17.11. Tensors

class popxl.Tensor

property T: popxl.tensor.Tensor: Return the tensor transposed with reversed axes.

property T_: popxl.tensor.Tensor: Return the tensor transposed with reversed axes in-place.

__init__(): Representation of a tensor.

copy_to_ipu(destination, source=None)

Copy a tensor to an IPU.

Parameters

destination (int) – ID of the IPU to copy the tensor to.
source (Optional[int]) – ID of the IPU to copy the tensor from. By default, the source will be taken from the producer of the tensor. If the tensor does not have a producer a source must be provided.

Return type

Tensor

detach()

Return the detached tensor.

Return type: Tensor

detach_()

Return this tensor detached inplace.

Return type: Tensor

property dtype: popxl.dtypes.dtype

flatten()

Return ops.flatten(self).

Return type: Tensor

flatten_()

Return ops.flatten_(self) inplace.

Return type: Tensor

property id: str: Fully-qualified identifier of the tensor (for example, ‘graph1/Gradient___x’).

property in_sync_with_ipu: bool

Check whether the host side buffer data is in sync with the data on the IPU device.

This only applies to variable tensors which can become out of sync if session.weights_from_host and session.weights_to_host are not called. Without a transfer from device to host and visa-versa the buffers and the data on the IPU can fall out of sync after either is updated.

property ipu: int

Return the IPU that the tensor is assigned to.

Raises: UndefinedValue – If the IPU is undefined.

property ir: Ir: Return the Ir that the tensor is a member of.

property location_info

property meta_shape: Tuple[int, ...]

Return the meta shape of the tensor.

The meta shape of the tensor can be used, for example, to store the original tensor shape before replicated tensor sharding was applied.
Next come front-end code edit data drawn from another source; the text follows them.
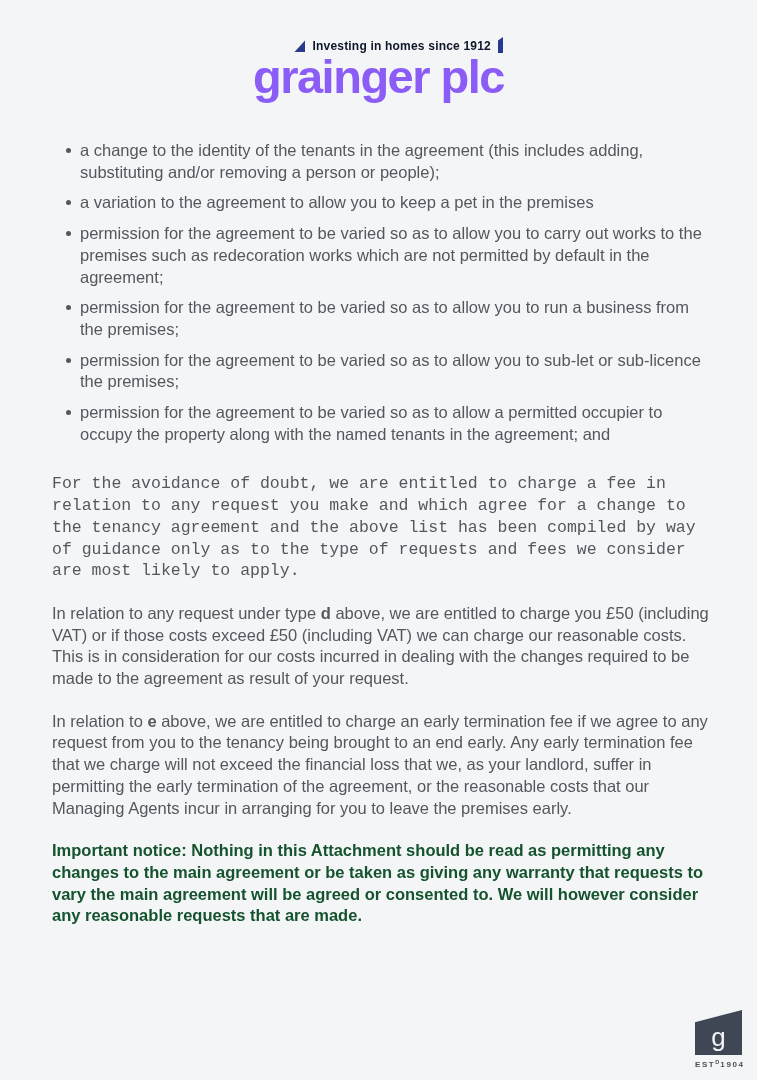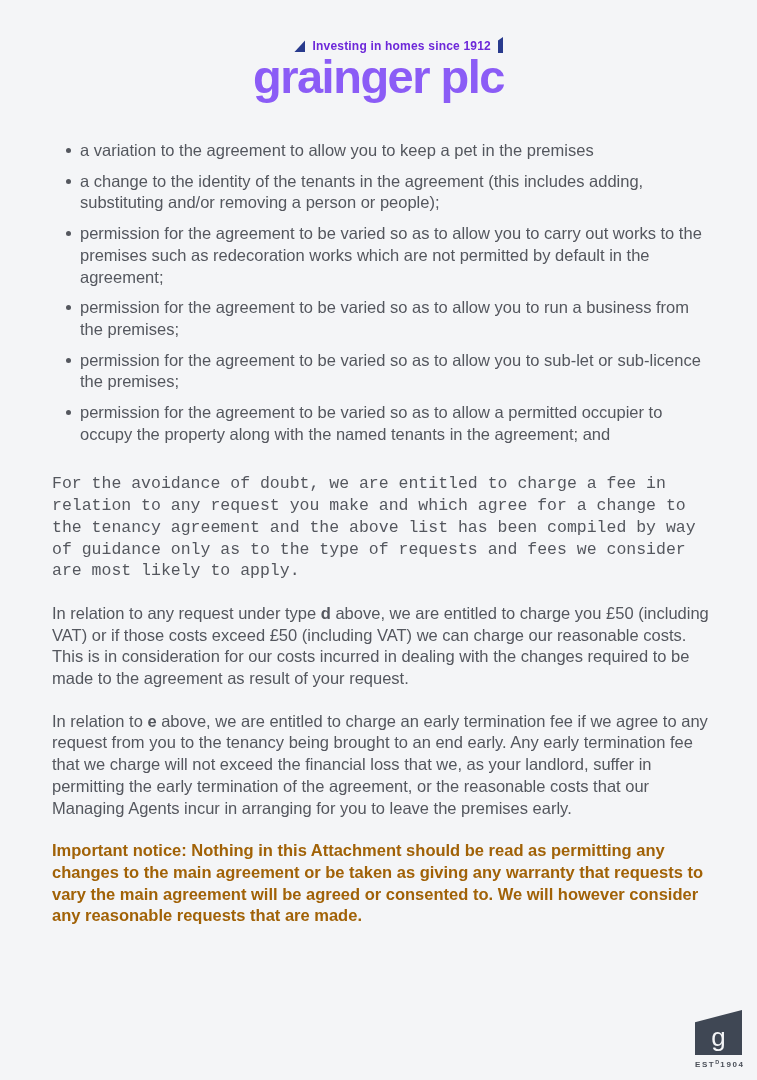"Investing in homes since 1912" .tagline { color: #6d28d9 -> #0f172a }
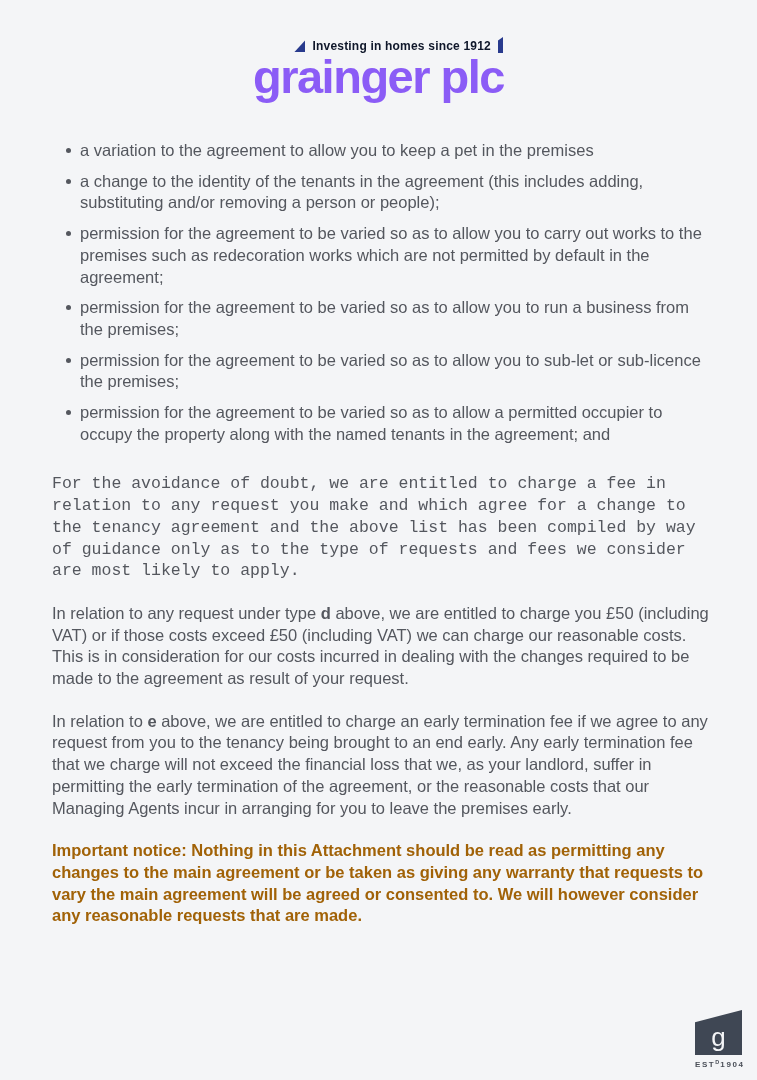"a variation to the agreement" li { order: before "a change to the identity" -> after "a change to the identity" }
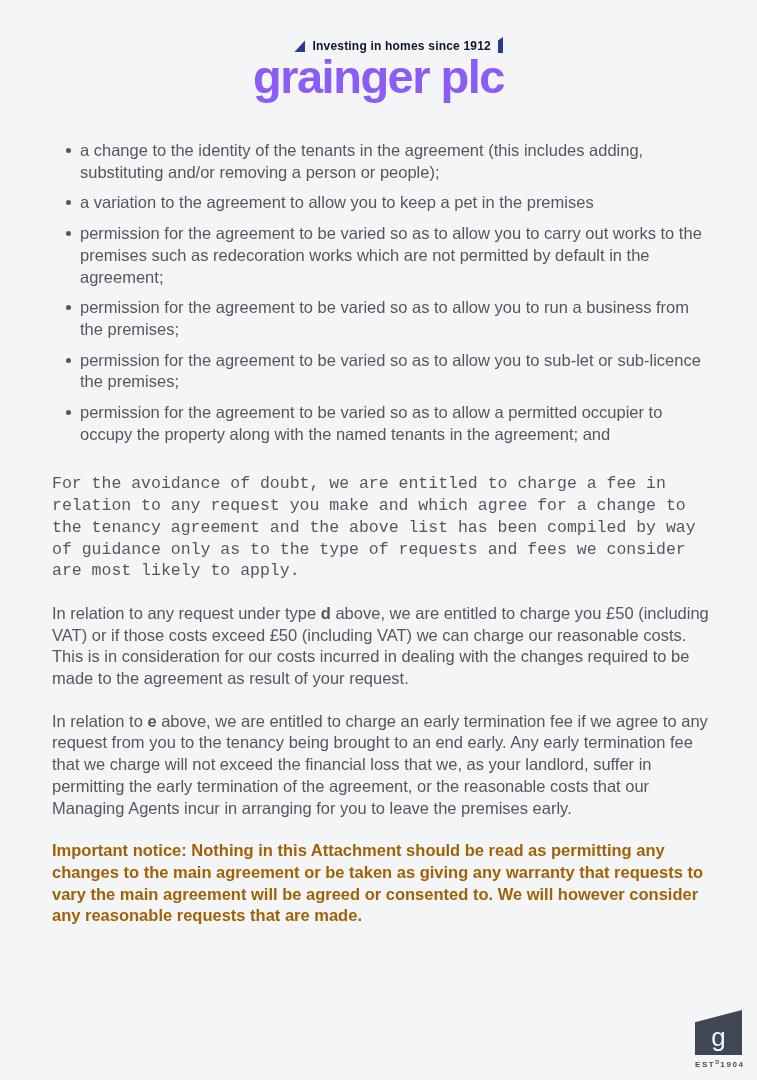"Important notice: Nothing in this" .paras p.notice { color: #a16207 -> #14532d }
property name: str: Id of the tensor with the graph scope removed (for example, ‘Gradient___x’).

property nelms: int: Return the total number of elements in this tensor.

property rank: int: Return the total number of dimensions in this tensor.

reshape(shape)

Return ops.reshape(self, shape).

Parameters: shape (Iterable[int]) –
Return type: Tensor

reshape_(shape)

Return ops.reshape_(self, shape) inplace.

Parameters: shape (Iterable[int]) –
Return type: Tensor

property scope: str: Graph scope component of the tensor’s identifier (for example, ‘graph1’).

property shape: Tuple[int, ...]: Return a tuple of the shape of the tensor.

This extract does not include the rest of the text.